*** INPUT FOR THIS TASK Section Begins ***
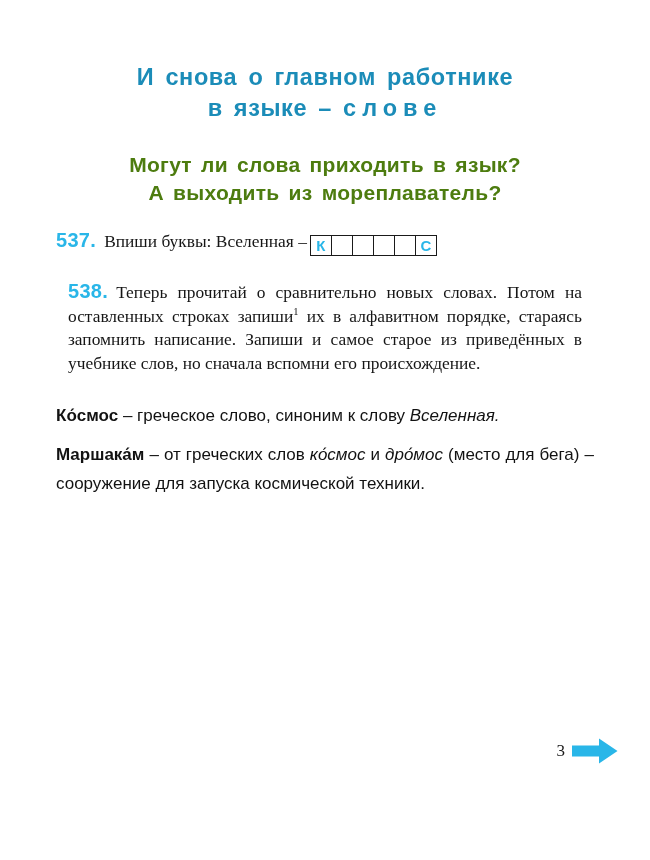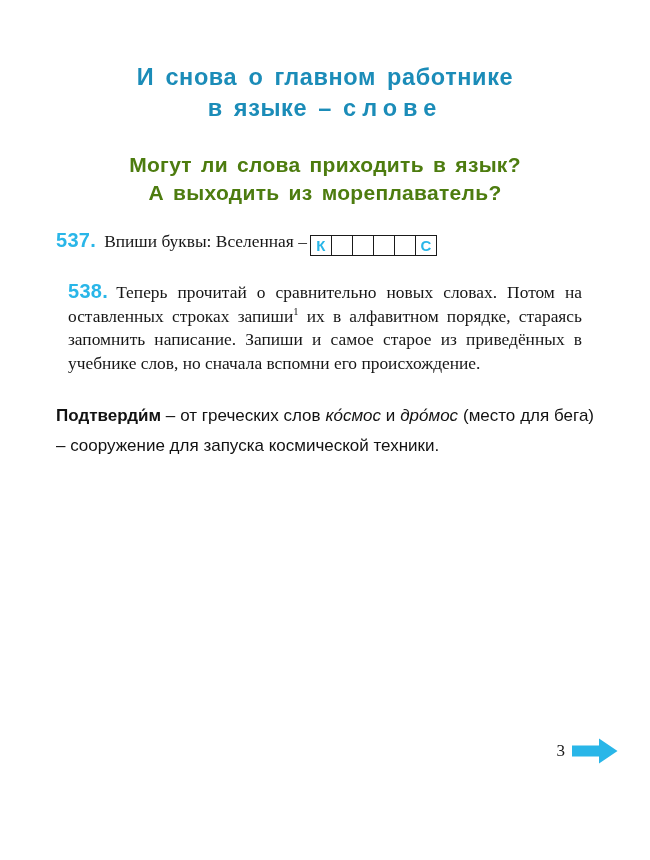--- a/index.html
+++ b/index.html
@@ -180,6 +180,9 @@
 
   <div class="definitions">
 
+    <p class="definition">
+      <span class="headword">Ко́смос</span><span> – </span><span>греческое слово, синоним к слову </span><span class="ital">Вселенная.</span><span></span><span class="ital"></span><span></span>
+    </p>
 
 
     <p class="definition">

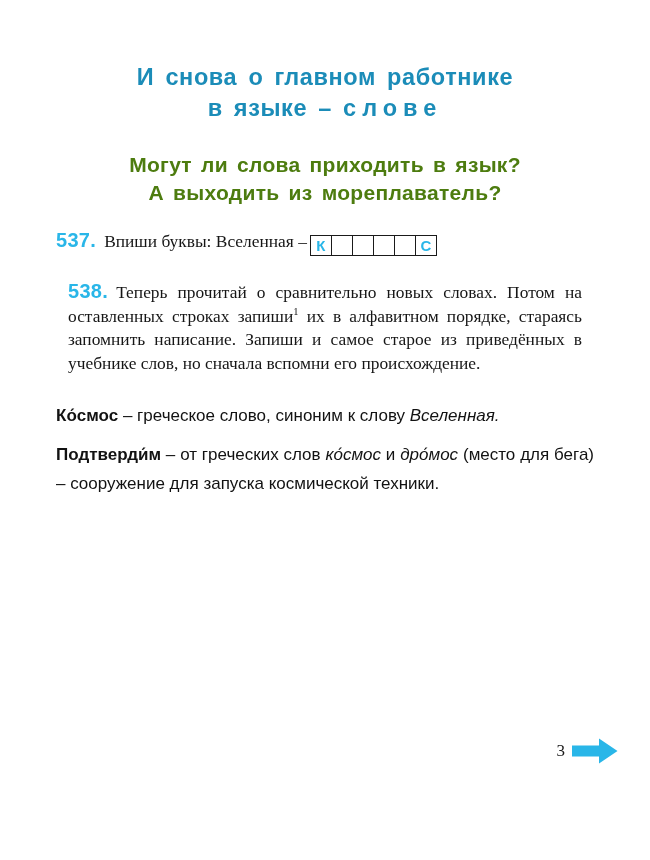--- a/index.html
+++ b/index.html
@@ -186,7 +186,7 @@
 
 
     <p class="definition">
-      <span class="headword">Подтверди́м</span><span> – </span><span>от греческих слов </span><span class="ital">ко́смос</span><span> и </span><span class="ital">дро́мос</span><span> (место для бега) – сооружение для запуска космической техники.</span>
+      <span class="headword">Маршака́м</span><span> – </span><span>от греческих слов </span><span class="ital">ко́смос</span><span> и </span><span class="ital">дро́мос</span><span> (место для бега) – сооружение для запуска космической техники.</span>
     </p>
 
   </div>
*** INPUT FOR THIS TASK Section Ends ***
> REQUIREMENT:
Each record must be returned exactly as it stands, and the images omitted.

> SOLUTION:
--- a/index.html
+++ b/index.html
@@ -180,6 +180,9 @@
 
   <div class="definitions">
 
+    <p class="definition">
+      <span class="headword">Ко́смос</span><span> – </span><span>греческое слово, синоним к слову </span><span class="ital">Вселенная.</span><span></span><span class="ital"></span><span></span>
+    </p>
 
 
     <p class="definition">

--- a/index.html
+++ b/index.html
@@ -186,7 +186,7 @@
 
 
     <p class="definition">
-      <span class="headword">Подтверди́м</span><span> – </span><span>от греческих слов </span><span class="ital">ко́смос</span><span> и </span><span class="ital">дро́мос</span><span> (место для бега) – сооружение для запуска космической техники.</span>
+      <span class="headword">Маршака́м</span><span> – </span><span>от греческих слов </span><span class="ital">ко́смос</span><span> и </span><span class="ital">дро́мос</span><span> (место для бега) – сооружение для запуска космической техники.</span>
     </p>
 
   </div>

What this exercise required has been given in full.